Rosemary Oil For Hair Growth: Science Fact or New Age Fiction?

When it comes to fresh, modern solutions for restoring your mane to its former glory, social media is saturated with the latest tips and tricks. Many promise results, but do they live up to the hype, let alone stand up to scientific scrutiny?

In late 2021, users on viral social media platforms began promoting the use of rosemary oil as a cheap, natural remedy to prevent hair loss in both men and women, prompting write-ups in no less than Cosmopolitan, BuzzFeed, Elle, and Today. Anyone looking to slather on the latest and greatest remedies might still be a little dubious about the benefits of raiding the neighbor’s herb garden for a few sprigs of rosemary, so we dug into the science to separate fact from fiction.

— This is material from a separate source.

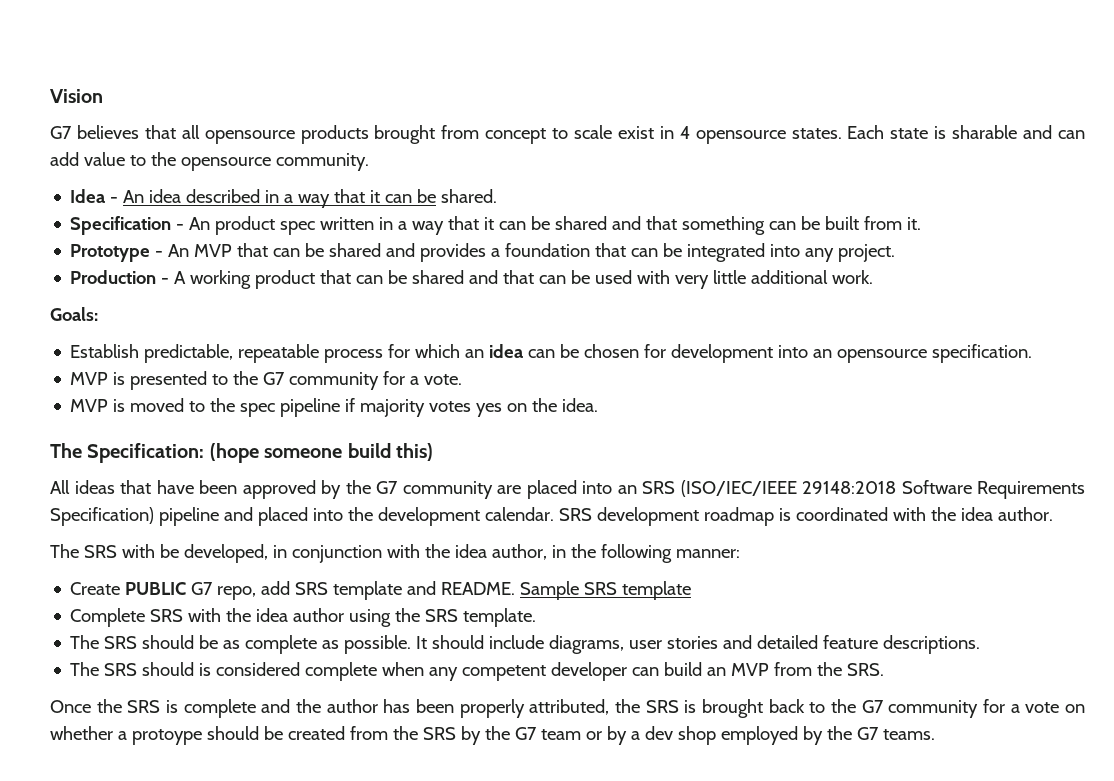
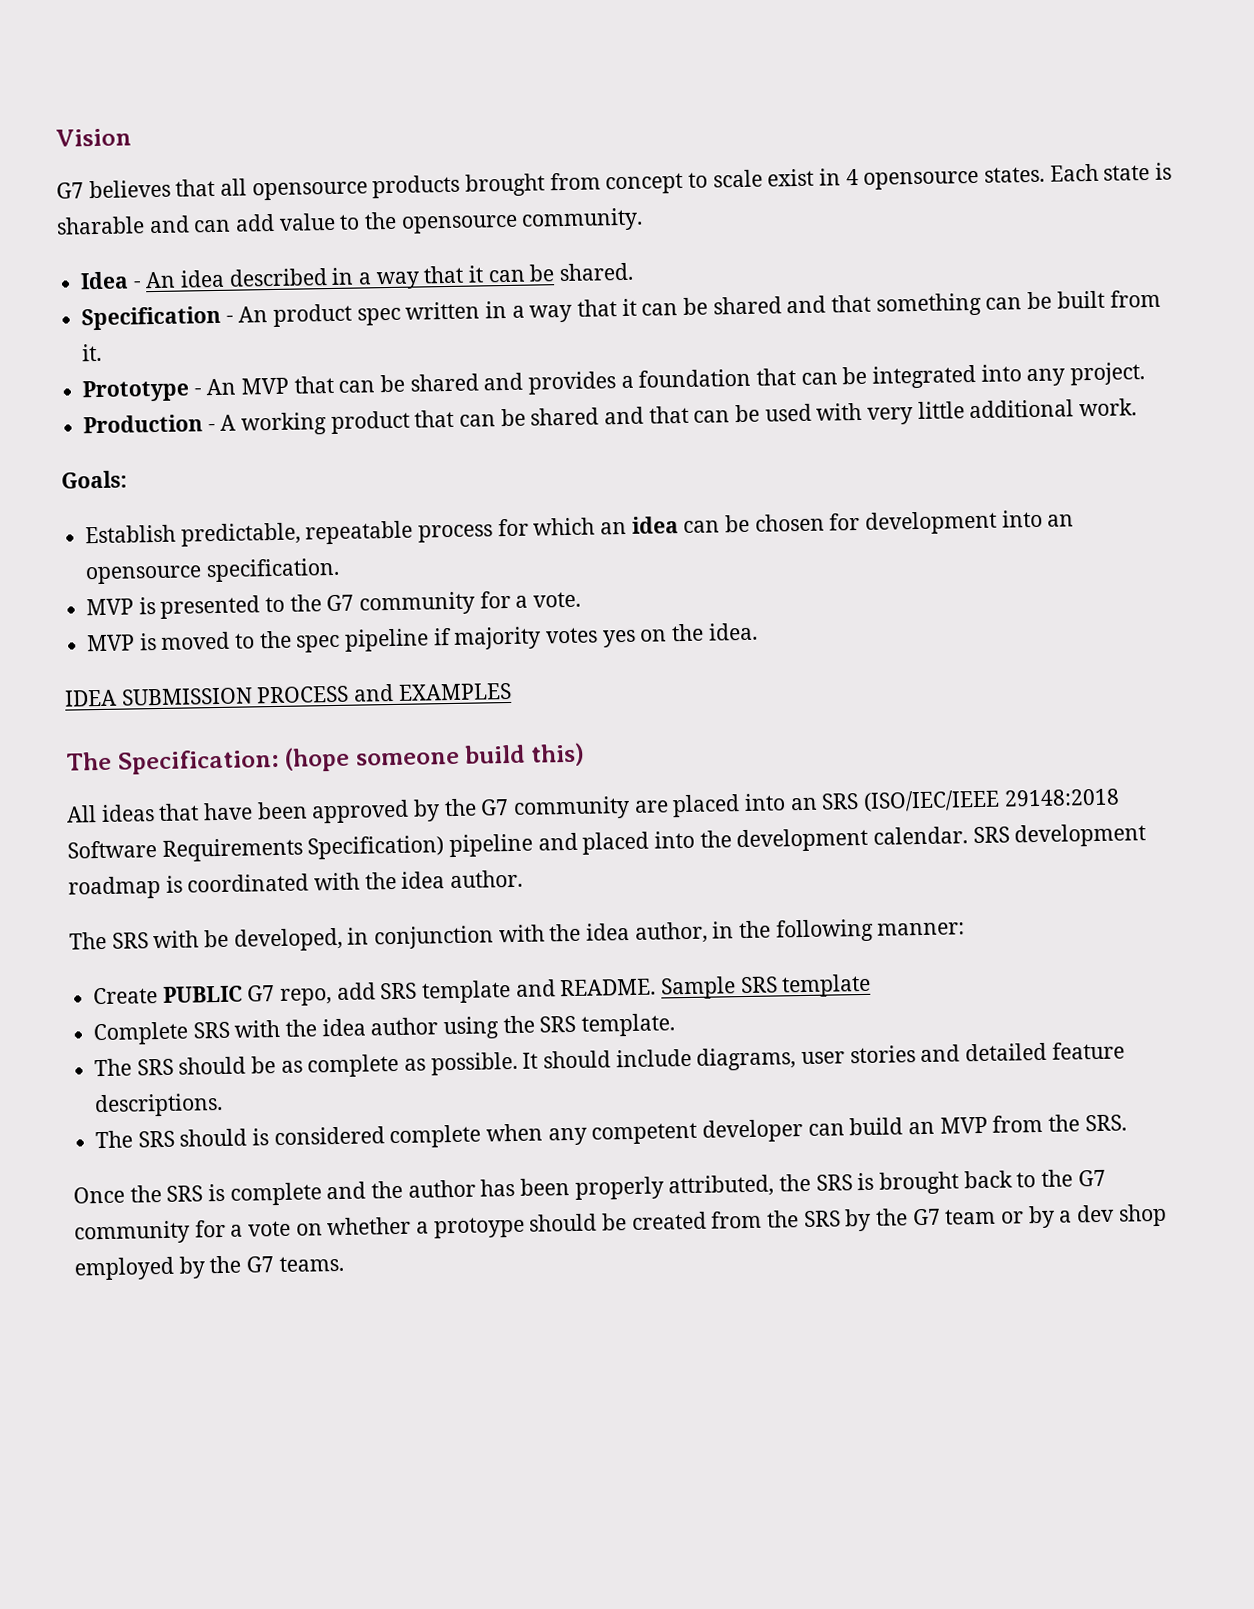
+ IDEA SUBMISSION PROCESS and EXAMPLES

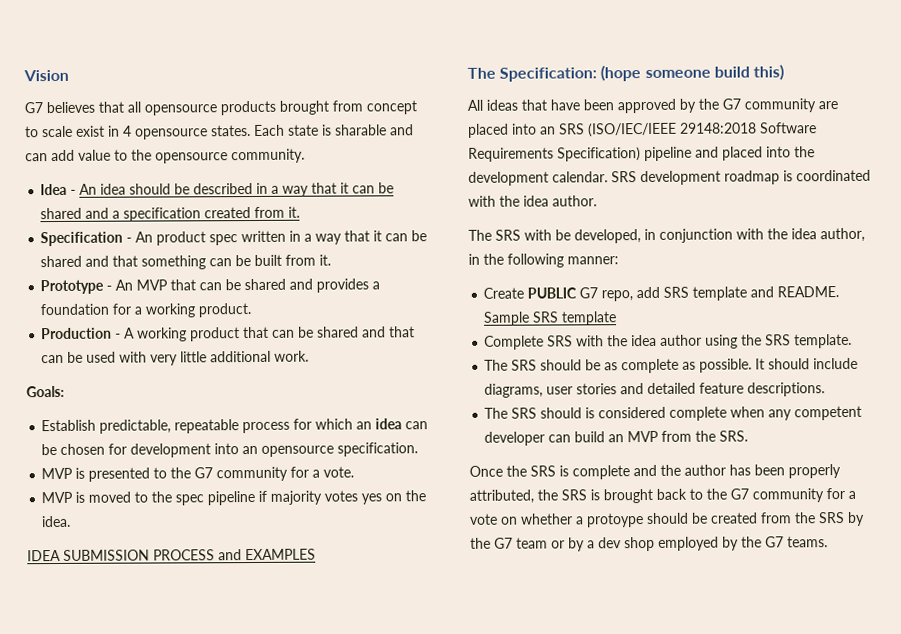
- Idea - An idea described in a way that it can be shared.
+ Idea - An idea should be described in a way that it can be shared and a specification created from it.
- Prototype - An MVP that can be shared and provides a foundation that can be integrated into any project.
+ Prototype - An MVP that can be shared and provides a foundation for a working product.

Trying hair regrowth solutions isn’t just fun and games, and it’s important to get to the root cause of what’s causing your hair loss in the first place. Let’s follow the data!

What Influences Hair Growth?

Biological Factors Impacting Our Hair

There are four primary factors that influence hair growth:

  • Dietary and supplemental nutrition - A proper balanced diet is essential for giving your hair the nutrients it needs to grow healthy and strong.
  • Signaling hormones - The hormones that make up the endocrine system send instructions all over the body, and the levels of different hormones can both directly and indirectly influence hair growth.
  • Blood supply and circulation - Because blood carries nutrients to the scalp and hair follicle, proper blood circulation is essential to provide nutrients and remove waste generated by our growing cells.
  • The proportion of growing vs. dormant hair follicles - A sizable majority of our hair follicles are growing in the anagen phase at any given time. However, if the proportion of our hair follicles in the resting telogen phase increases, our hair can both shed more frequently and be replaced more slowly.

Common Treatments For Improving Hair Growth

You might’ve heard of some of the most common medical treatments on the market for thinning hair. Minoxidil—commonly marketed as the brand-name Rogaine—is sold in 2% and 5% solutions and foams, and works to shorten the shedding-prone telogen phase by up to 90% while simultaneously increasing the duration of the grow-y goodness of the anagen phase with daily use. As a vasodilator, or a chemical that enlarges the blood vessels to increase blood flow, minoxidil may improve blood supply to the scalp, as well. In 3-6 months, results may be yours—though you’ll have to continue to apply minoxidil to reap the rewards! 

On the other hand, finasteride—branded as Propecia—addresses the hormonal side of the equation. Androgenic alopecia (AGA), commonly known as male-pattern baldness, occurs when the androgen testosterone is broken down into 5α-dihydrotestosterone (DHT), a hormone that shrinks our hair follicles. Testosterone levels tend to increase as we mature before plateauing in our 40s and, as those supplement commercials like to remind us, declining throughout our golden years. Why the chemistry lesson? Well, when it comes to breaking down testosterone into DHT, a special enzyme, 5α-reductase, makes the magic happen—and it just so happens that outside of the male prostate, the scalp produces the highest amount of 5α-reductase in the body! More DHT means more shrinking follicles, and shrinking follicles equal thinner hair.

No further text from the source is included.